Regardless of the circumstances or rationalizations, women still comprise a large pool of underutilized talent in the field of science. Recognizing the potential contributions of females to scientific innovation, former President Barack Obama powerfully noted, “One of the things that I really strongly believe in is that we need to have more girls interested in math, science, and engineering. We’ve got half the population that is way underrepresented in those fields and that means that we’ve got a whole bunch of talent…not being encouraged the way they need to.” 

Hoping to catalyze a change, President Obama and then-First Lady Michelle Obama began a global initiative, Let Girls Learn, which campaigned to encourage girls to go on and pursue secondary education. Additionally, the United Nations also recognizes the gender disparity in science and declared February 11th as the International Day of Women and Girls in Science with the aim of promoting ‘full and equal access to and participation in science’ for women. The UN noted that, “Science and gender equality are both vital’ for international development, but, sadly, women and girls are still largely excluded from the scientific arena.
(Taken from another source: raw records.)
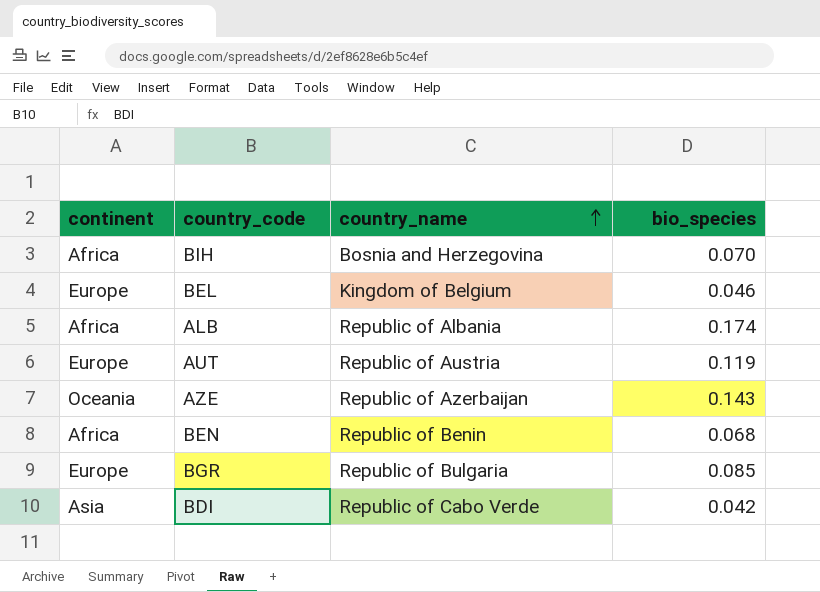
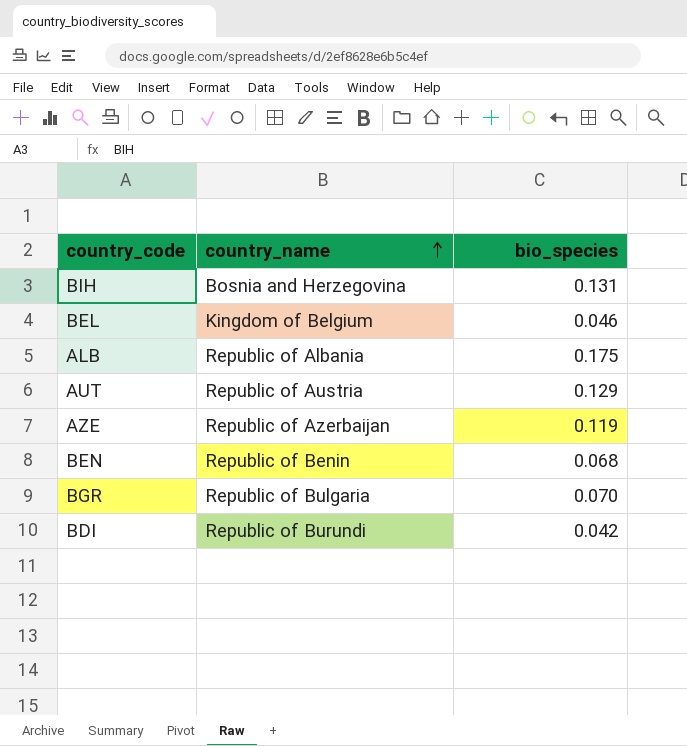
column continent | position: 1 -> none
BIH | bio_species: 0.070 -> 0.131
ALB | bio_species: 0.174 -> 0.175
AUT | bio_species: 0.119 -> 0.129
AZE | bio_species: 0.143 -> 0.119
BGR | bio_species: 0.085 -> 0.070
BDI | country_name: Republic of Cabo Verde -> Republic of Burundi

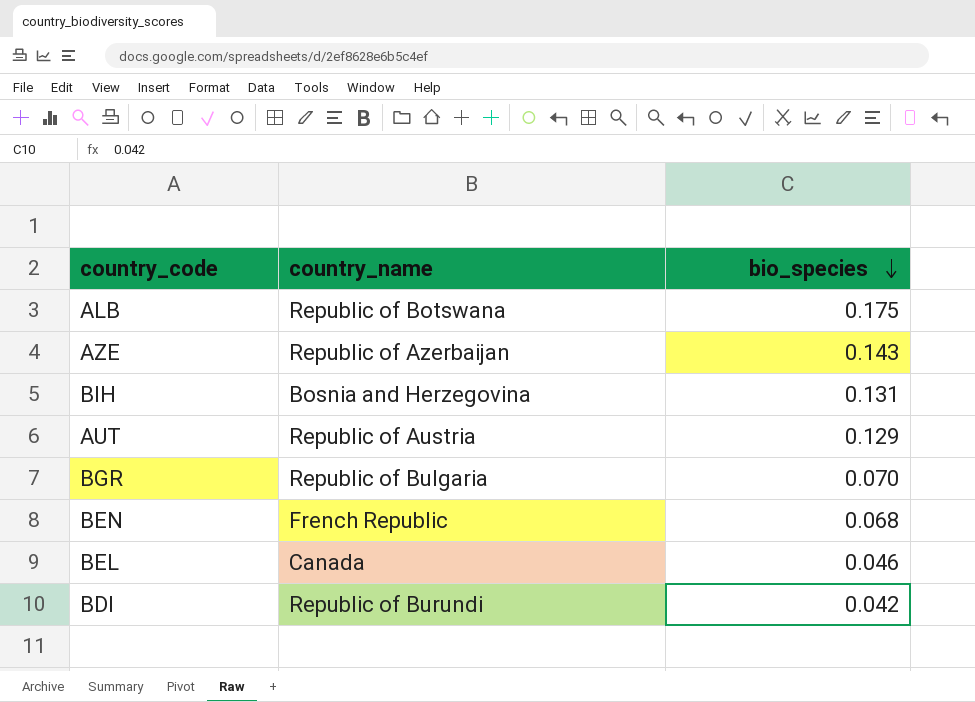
row order: country_name ascending -> bio_species descending
ALB | country_name: Republic of Albania -> Republic of Botswana
AZE | bio_species: 0.119 -> 0.143
BEN | country_name: Republic of Benin -> French Republic
BEL | country_name: Kingdom of Belgium -> Canada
As a female pursuing a college degree in biology, I have felt discouraged in my major due to the unwelcoming behavior of one of my male peers. In multiple instances, my first general chemistry lab partner would speak to me in a belittling tone and would direct me through the experiment as if I was not capable of conducting the entire experiment without his help to begin with. I have since moved to work on with far more respectful partners (both female and male) and have continued to enjoy the rigorous course of study in my major immensely. I am forever grateful of the incredibly resilient and persistent women of the past who blazed the trail for me to pursue my passion for science without social limitations.

Megan Stafford is a second-year undeclared science major at Pitt. When she is not studying, Megan enjoys traveling, visiting art galleries, and trying new coffee shops.